Note: On my request, plaintiff’s counsel Anthony Pirrotti, Jr. —  a frequent lecturer to other trial lawyers —  provided me with some of the background, via one of the briefs.

 

August 29th, 2013

Enough with the LinkedIn Endorsements!

linkedin_log0They come poring in to my email these days — LinkedIn endorsements. And I still can’t figure out why this is happening.

When I joined LinkedIn a couple years back it was to see what this other social network was and post my bio in case anyone using the service wanted to find me. I assumed it was a pretty pointless exercise since I already have a pretty good web footprint, but hey, you never know if someone is going to invent a better toaster. Twitter, after all, supplanted my RSS feed.

In doing so, I also accepted connections from other lawyers since this was just a simple click and it cost me almost no time. As long as I didn’t smell a marketeer that was going to follow-up with email solicitations, it didn’t seem to matter much to me.

But LinkedIn wasn’t, as far as I could tell, a better toaster, and it just seemed to be yet another gathering point for people to connect with others, and yet another way to spend time that could be better spent with doing actual work, or time with family.

My wife, a recruiter for dot com companies, loves the site as it enables her to look for people with certain attributes to fill positions. For job hunters, it can be valuable. But for a practicing lawyer to be spending time there?

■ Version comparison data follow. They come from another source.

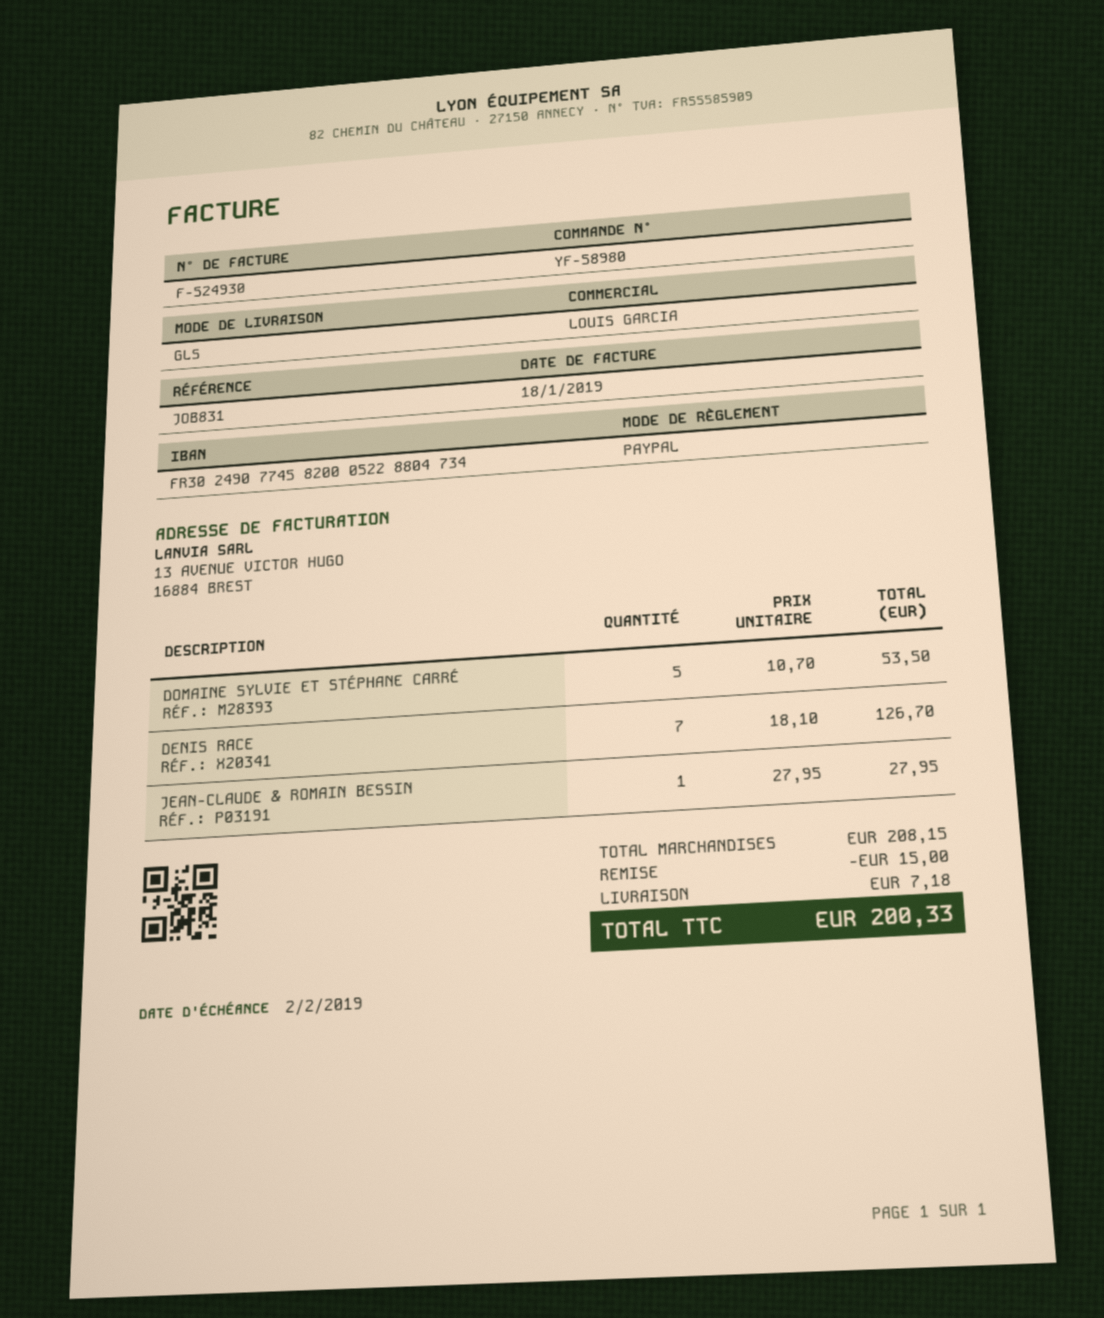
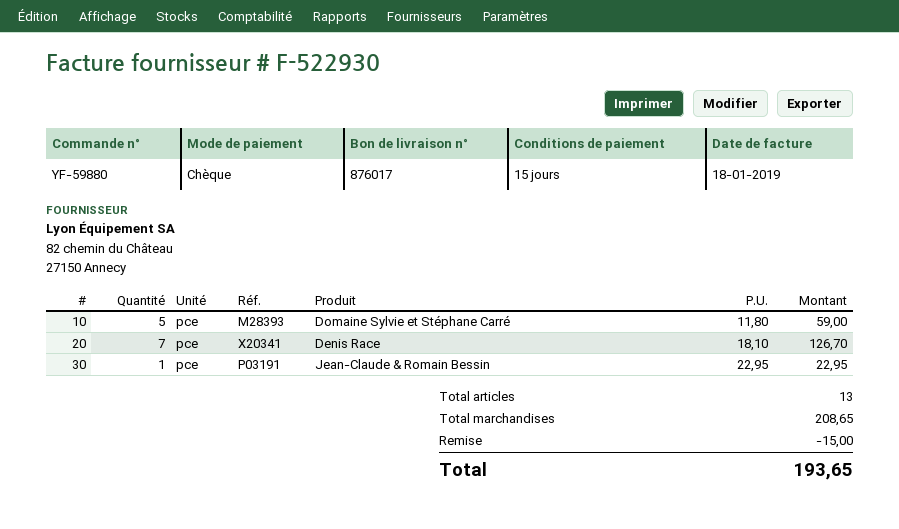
order number: YF-58980 -> YF-59880
invoice number: F-524930 -> F-522930
payment method: PayPal -> cheque
DOMAINE SYLVIE ET STÉPHANE CARRÉ: 5 x 10.70 = 53.50 -> 5 x 11.80 = 59.00
JEAN-CLAUDE & ROMAIN BESSIN: 1 x 27.95 = 27.95 -> 1 x 22.95 = 22.95
subtotal: 208.15 -> 208.65
shipping: 7.18 -> none
total: 200.33 -> 193.65

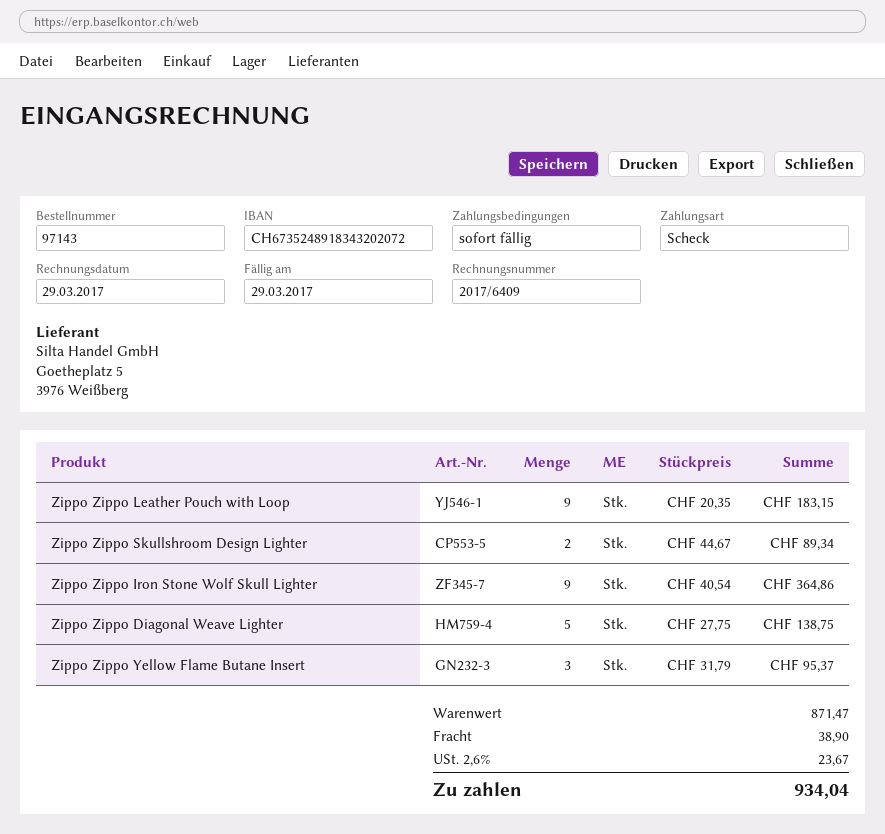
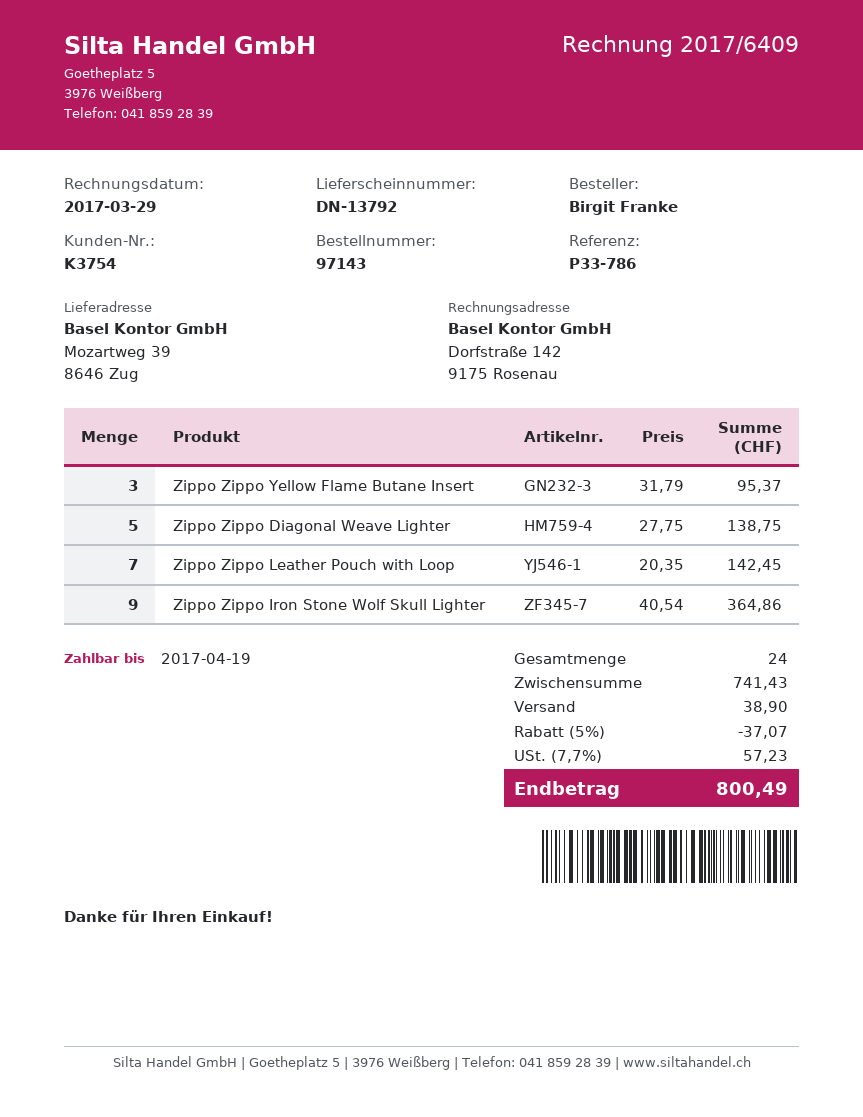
due date: 2017-03-29 -> 2017-04-19
Zippo Zippo Leather Pouch with Loop: 9 x 20.35 = 183.15 -> 7 x 20.35 = 142.45
Zippo Zippo Skullshroom Design Lighter: 2 x 44.67 = 89.34 -> none
subtotal: 871.47 -> 741.43
discount: none -> 5% = 37.07
tax: 2.6% = 23.67 -> 7.7% = 57.23
total: 934.04 -> 800.49

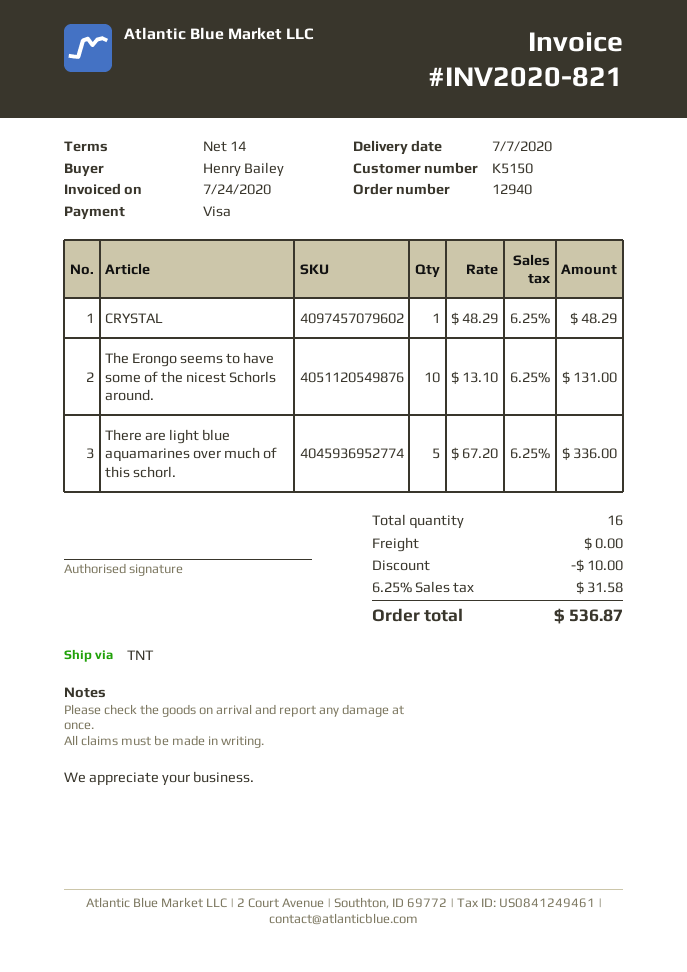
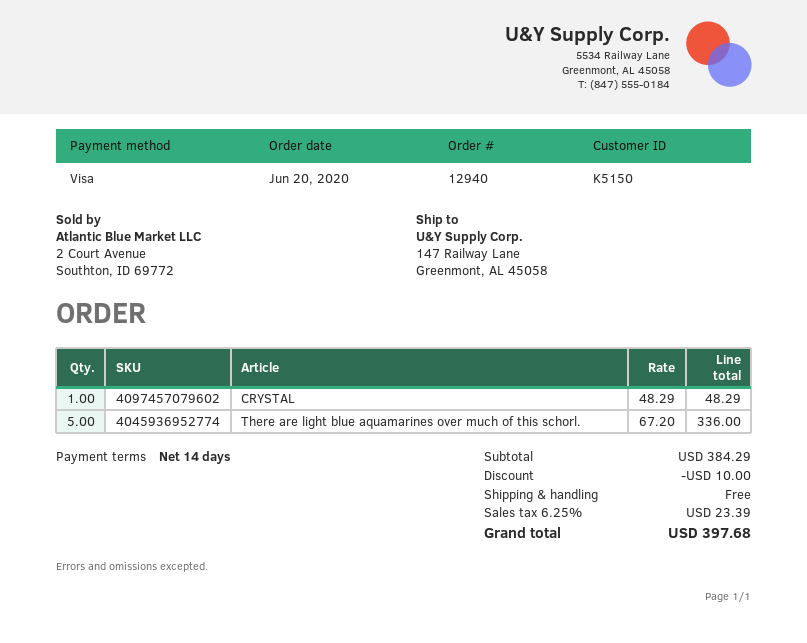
The Erongo seems to have some of the nicest Schorls around.: 10 x 13.10 = 131.00 -> none
tax: 6.25% = 31.58 -> 6.25% = 23.39
total: 536.87 -> 397.68

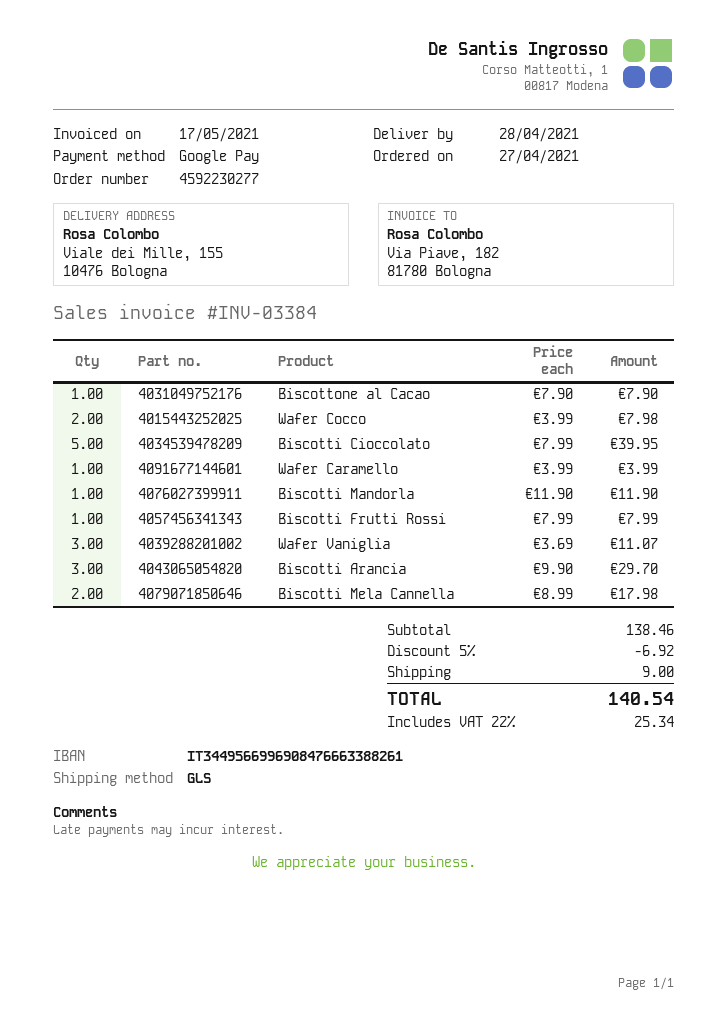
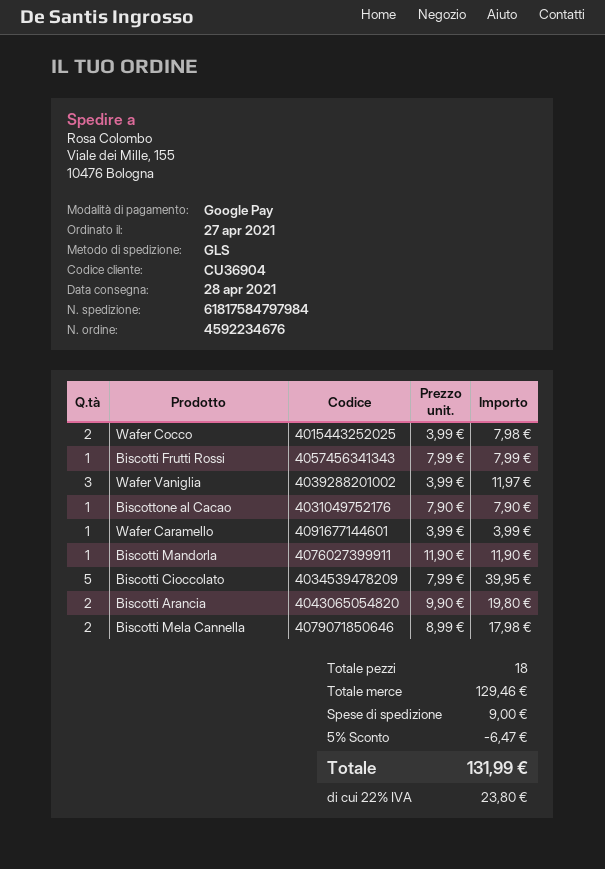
order number: 4592230277 -> 4592234676
Wafer Vaniglia: 3 x 3.69 = 11.07 -> 3 x 3.99 = 11.97
Biscotti Arancia: 3 x 9.90 = 29.70 -> 2 x 9.90 = 19.80
subtotal: 138.46 -> 129.46
discount: 5% = 6.92 -> 5% = 6.47
tax: 22% = 25.34 -> 22% = 23.80
total: 140.54 -> 131.99

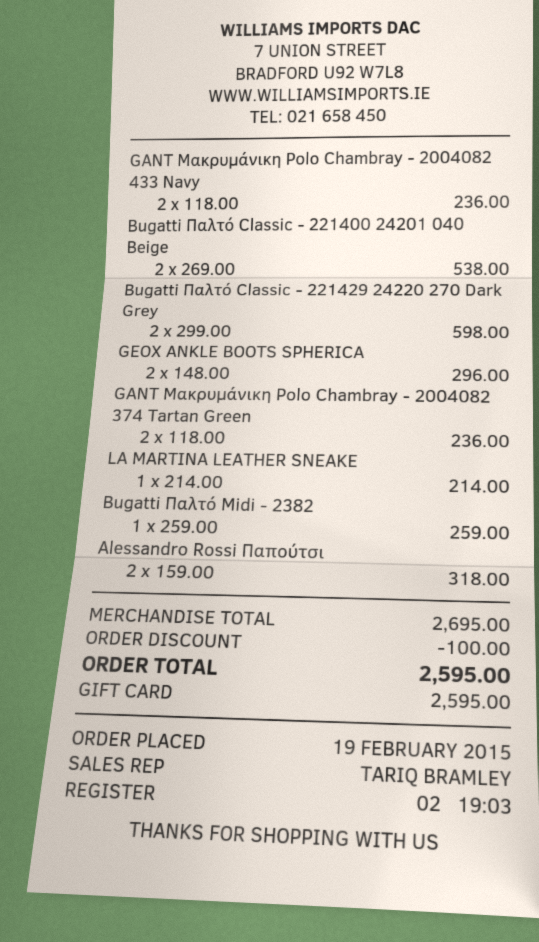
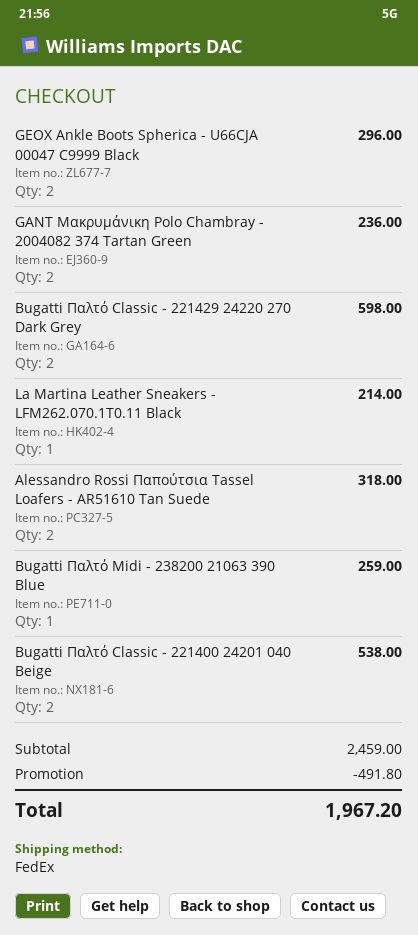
GANT Μακρυμάνικη Polo Chambray - 2004082 433 Navy: 2 for 236.00 -> none
subtotal: 2695.00 -> 2459.00
discount: 100.00 -> 491.80
total: 2595.00 -> 1967.20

Every so often I noodled around with it, and joined a legal blogging group that I diligently checked once or twice a year. That was about it.

LinkedIn EndorsementsAnd then started the flood of people endorsing me. Friends, adversaries and strangers.  A first I was flattered. I’m easy that way.

But I was endorsed for legal practice areas sometimes, in areas where I don’t even practice.

I endorsed a few people back if I knew them and was familiar with their skills, but the problem is that the endorsements came in like a flood, sometimes multiple ones from the same person, but with new practice areas noted. And each time I tried to endorse someone back, in took me several minutes just to do it right, me not being the type to willy-nilly endorse people.

My brain finally started to fire properly and I belatedly realized that this endorsement racket is, for most, a massive self-congratulatory pat on the back to each other that doesn’t amount to a hill of beans. Sort of like a contest to see who can collect the most Twitter followers.

I’ve stopped, at least for now, because I can’t answer the one big question: What the hell is the point? It isn’t as if a potential personal injury client is going to go to LinkedIn to find an attorney. And even if they were already deeply involved with LinkedIn, and used the service on some regular basis, it isn’t as if such a person would be duped by the endorsement scam.

Would some other attorney find me and refer a case? Maybe. But they are also unlikely to be duped by the endorsement scam. They would see my bio, and they would ask around.

So I’ve stopped what I see as a pointless charade.

If folks want to use LinkedIn in order to find people connected in their particular industry, as my wife does, I get it. If I were looking for new employment, I would most definitely have my bio on that site.

But running around “endorsing” people doesn’t seem like time well spent.